According to reports at the weekend, the state is to get tougher on benefits handed out to migrants and asylum seekers.

Some of the measures make sense such as better means-testing of those receiving benefits, and also more protection of vulnerable migrants from exploitative landlords but this would require huge resources when as it is, beneficiaries are barely paid their allowances on time.

One of the steps suggested by the authorities is introducing pre-paid benefits cards meaning that the money will only be able to be spent in Cyprus. Apparently some welfare beneficiaries send money back home, while the deputy ministry of welfare also bemoaned that money was being spent on alcohol and cigarettes.

This is a great idea in theory but before the state goes off half-cocked and wastes millions in implementing such a system, they might want to study what has happened in Australia, which has been trialling cashless benefits cards in some regions since 2016.

The first thing that happened was that many people living within the pilot regions moved elsewhere to avoid it. The pilot involves allowing 20 per cent of the benefits to be banked and the remainder to be spent conditionally at approved outlets.

Since then, although the Australian government is keen to expand the programme, a number of investigations and senate hearings came to the conclusion that it did not work as expected. The dispute between proponents and detractors is still ongoing.

The global charity organisation St Vincent de Paul, which has studied the outcome of the pilot programme concluded that denying people access to cash had a number of negative consequences. Most welfare recipients, it said, did not have substance abuse problems or gambling issues but ended up cut off from the cash society including access to small cheaper stores and second-hand shops and markets.

Meanwhile, those who had abuse problems turned to crime instead to get hold of more cash. And, in addition to an increase in crime, there had been more suicides.

“The most comprehensive evaluation of income management could not find any substantive evidence of the programme having significant changes relative to its key policy objectives, including changing people’s behaviours,” the NGO said.

On top of that the government has spent nearly million AU$20 million on the pilot which equated to over AU$10,000 per person participating in the trial.
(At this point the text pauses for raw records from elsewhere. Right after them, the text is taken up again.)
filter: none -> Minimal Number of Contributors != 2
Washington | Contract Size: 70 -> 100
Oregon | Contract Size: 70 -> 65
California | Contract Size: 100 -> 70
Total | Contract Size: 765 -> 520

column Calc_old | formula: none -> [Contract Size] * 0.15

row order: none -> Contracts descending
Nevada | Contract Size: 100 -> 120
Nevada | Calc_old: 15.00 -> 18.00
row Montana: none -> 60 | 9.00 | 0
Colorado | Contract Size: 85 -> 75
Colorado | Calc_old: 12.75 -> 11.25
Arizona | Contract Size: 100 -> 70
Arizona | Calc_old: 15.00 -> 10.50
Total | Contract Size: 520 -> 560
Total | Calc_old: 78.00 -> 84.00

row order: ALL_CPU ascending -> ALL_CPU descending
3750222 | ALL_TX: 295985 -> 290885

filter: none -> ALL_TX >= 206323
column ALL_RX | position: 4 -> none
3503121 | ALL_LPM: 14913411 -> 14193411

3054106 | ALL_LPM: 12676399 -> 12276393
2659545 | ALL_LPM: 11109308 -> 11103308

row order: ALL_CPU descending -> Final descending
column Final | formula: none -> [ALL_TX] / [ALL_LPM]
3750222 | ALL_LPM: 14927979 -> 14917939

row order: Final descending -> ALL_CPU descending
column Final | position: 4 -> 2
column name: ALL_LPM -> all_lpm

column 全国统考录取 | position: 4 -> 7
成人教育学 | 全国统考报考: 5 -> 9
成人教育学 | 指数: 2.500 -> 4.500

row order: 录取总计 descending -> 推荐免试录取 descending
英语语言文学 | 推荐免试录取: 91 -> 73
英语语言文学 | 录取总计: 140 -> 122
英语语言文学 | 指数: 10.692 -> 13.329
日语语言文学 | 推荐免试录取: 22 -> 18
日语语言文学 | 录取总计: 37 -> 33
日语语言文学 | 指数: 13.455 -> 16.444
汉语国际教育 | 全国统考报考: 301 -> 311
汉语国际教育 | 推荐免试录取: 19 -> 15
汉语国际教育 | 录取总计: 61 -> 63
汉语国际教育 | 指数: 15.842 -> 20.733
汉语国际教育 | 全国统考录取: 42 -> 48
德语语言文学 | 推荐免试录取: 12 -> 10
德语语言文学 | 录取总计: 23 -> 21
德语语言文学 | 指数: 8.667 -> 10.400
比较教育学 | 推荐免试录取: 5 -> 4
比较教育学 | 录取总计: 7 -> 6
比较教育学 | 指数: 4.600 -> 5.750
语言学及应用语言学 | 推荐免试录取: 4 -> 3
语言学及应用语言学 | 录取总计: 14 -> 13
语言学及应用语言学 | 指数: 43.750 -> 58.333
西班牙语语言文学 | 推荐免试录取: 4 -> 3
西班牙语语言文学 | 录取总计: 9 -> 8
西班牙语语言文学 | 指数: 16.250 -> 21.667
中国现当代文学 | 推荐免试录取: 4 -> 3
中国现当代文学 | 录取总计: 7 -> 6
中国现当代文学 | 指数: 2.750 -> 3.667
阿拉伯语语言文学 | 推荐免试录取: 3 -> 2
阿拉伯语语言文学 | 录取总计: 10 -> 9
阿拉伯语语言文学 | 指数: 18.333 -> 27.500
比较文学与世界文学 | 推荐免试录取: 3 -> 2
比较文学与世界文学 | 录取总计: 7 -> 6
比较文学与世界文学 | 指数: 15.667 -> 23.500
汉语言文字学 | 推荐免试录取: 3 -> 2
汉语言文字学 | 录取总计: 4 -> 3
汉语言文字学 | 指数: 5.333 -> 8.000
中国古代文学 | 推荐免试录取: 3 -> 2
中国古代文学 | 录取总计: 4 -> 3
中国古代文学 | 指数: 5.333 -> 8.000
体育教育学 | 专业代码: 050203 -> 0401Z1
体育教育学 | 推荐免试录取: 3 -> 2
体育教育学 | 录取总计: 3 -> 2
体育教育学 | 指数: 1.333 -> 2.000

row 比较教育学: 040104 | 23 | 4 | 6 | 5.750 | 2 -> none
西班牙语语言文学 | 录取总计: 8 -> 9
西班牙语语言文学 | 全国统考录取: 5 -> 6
This money, detractors say, could have been spent on more useful social programmes. Half of the money went to the private company contracted to operate the system. The Vincent de Paul pointed out that if it was rolled out nationwide, the cost to the country as a whole would outweigh any benefit.

If the Cyprus government jumps into this thinking, they might want to run a proper cost-benefit analysis first and take into account the unintended consequences. If not, those who know how to cheat the system always find a way while the taxpayer and people who need the most help will be the biggest losers.